Stored items
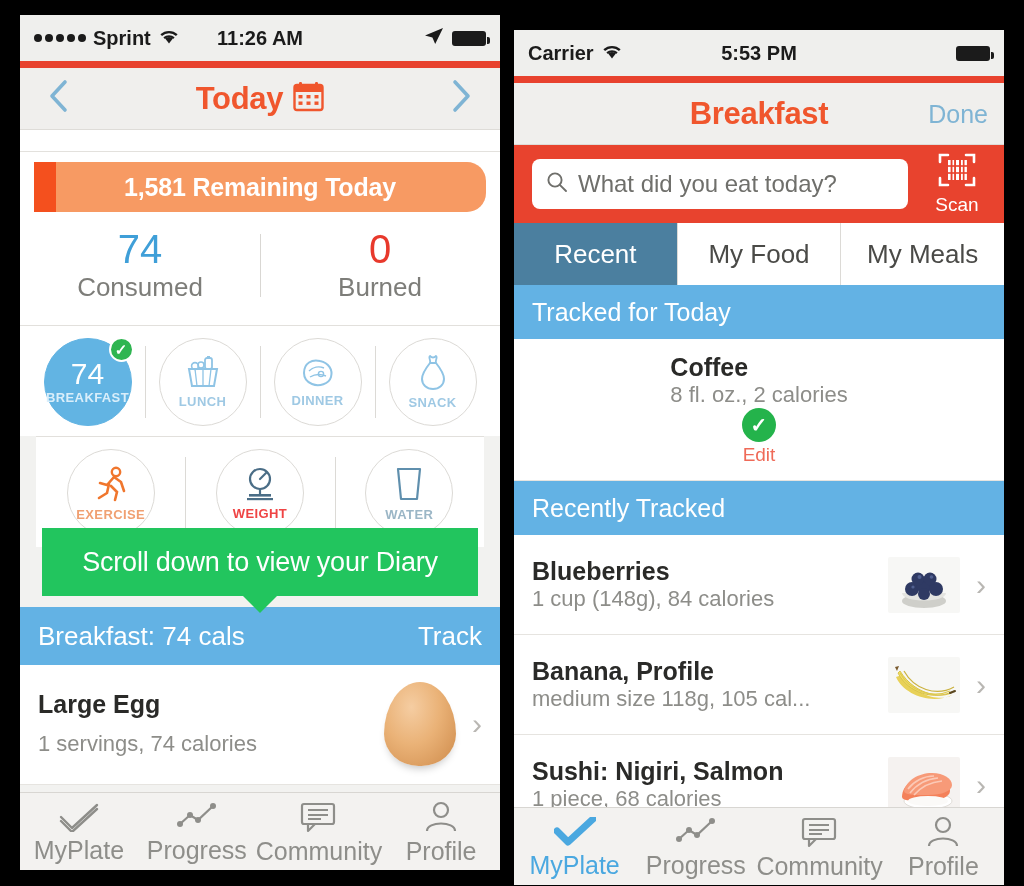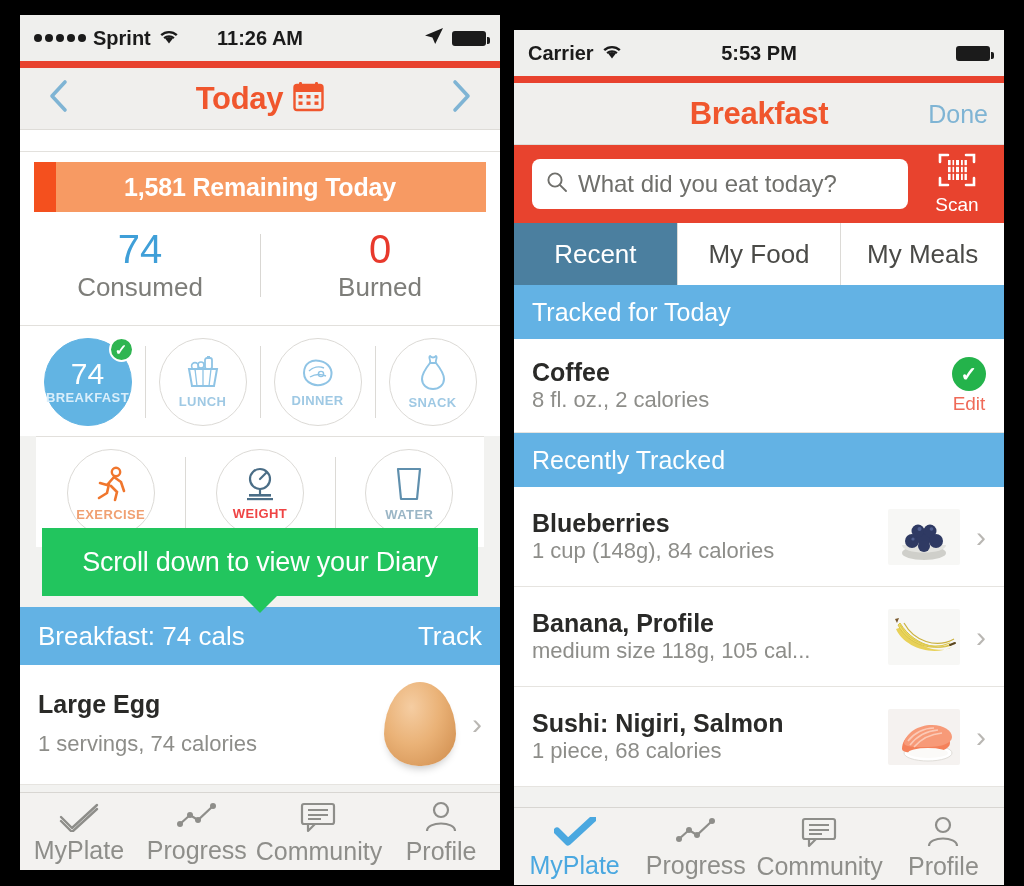--- a/index.html
+++ b/index.html
@@ -99,7 +99,7 @@
   .remaining-wrap { background: #fff; padding: 10px 14px 0; }
   .remaining-bar {
     height: 50px; background: #f79a63; position: relative;
-    display: flex; align-items: center; justify-content: center;
+    display: flex; align-items: center; justify-content: center; border-radius: 19px;
   }
   .remaining-bar .fill {
     position: absolute; left: 0; top: 0; bottom: 0; width: 22px; background: #f4501e;

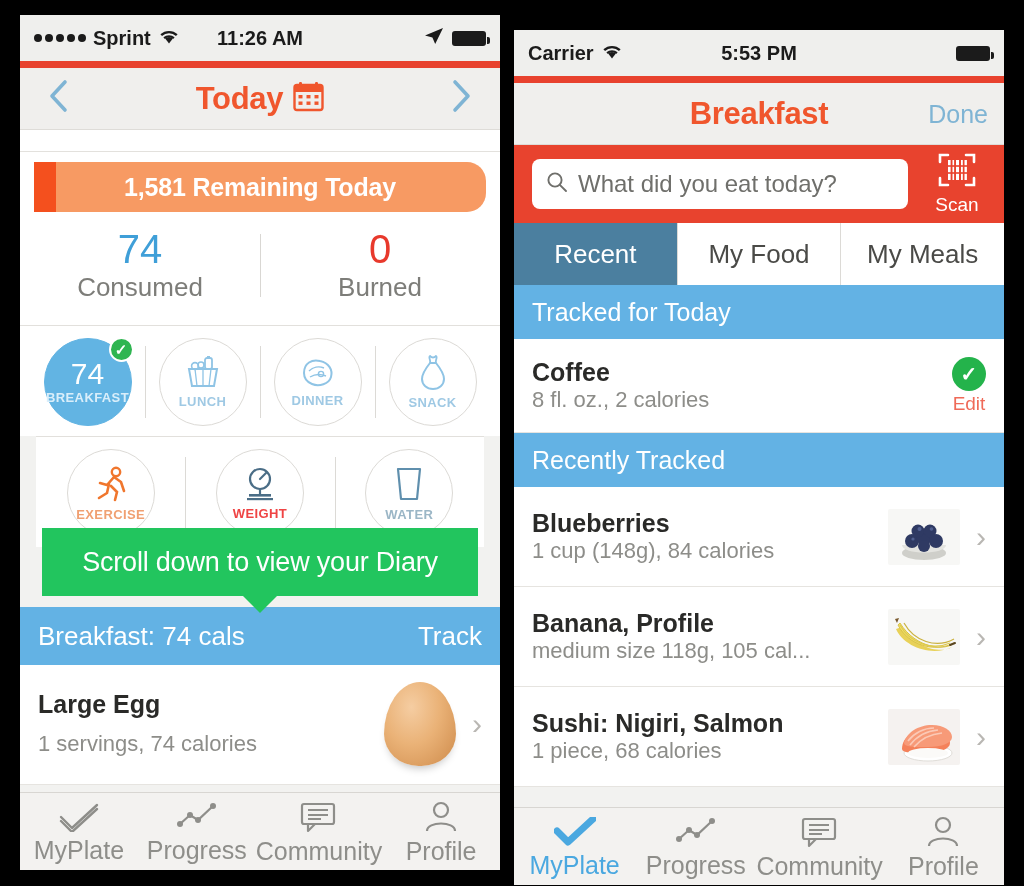--- a/index.html
+++ b/index.html
@@ -556,7 +556,7 @@
       </div>
 
       <div class="section-head">Tracked for Today</div>
-      <div class="list-row" style="min-height:94px;">
+      <div class="list-row" style="min-height:94px;flex-direction:column;">
         <div class="texts">
           <div class="nm">Coffee</div>
           <div class="sb">8 fl. oz., 2 calories</div>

_What you need to do:_ The reply should hold every record, unchanged, and no pictures.

_Solution to this problem:_
--- a/index.html
+++ b/index.html
@@ -99,7 +99,7 @@
   .remaining-wrap { background: #fff; padding: 10px 14px 0; }
   .remaining-bar {
     height: 50px; background: #f79a63; position: relative;
-    display: flex; align-items: center; justify-content: center;
+    display: flex; align-items: center; justify-content: center; border-radius: 19px;
   }
   .remaining-bar .fill {
     position: absolute; left: 0; top: 0; bottom: 0; width: 22px; background: #f4501e;

--- a/index.html
+++ b/index.html
@@ -556,7 +556,7 @@
       </div>
 
       <div class="section-head">Tracked for Today</div>
-      <div class="list-row" style="min-height:94px;">
+      <div class="list-row" style="min-height:94px;flex-direction:column;">
         <div class="texts">
           <div class="nm">Coffee</div>
           <div class="sb">8 fl. oz., 2 calories</div>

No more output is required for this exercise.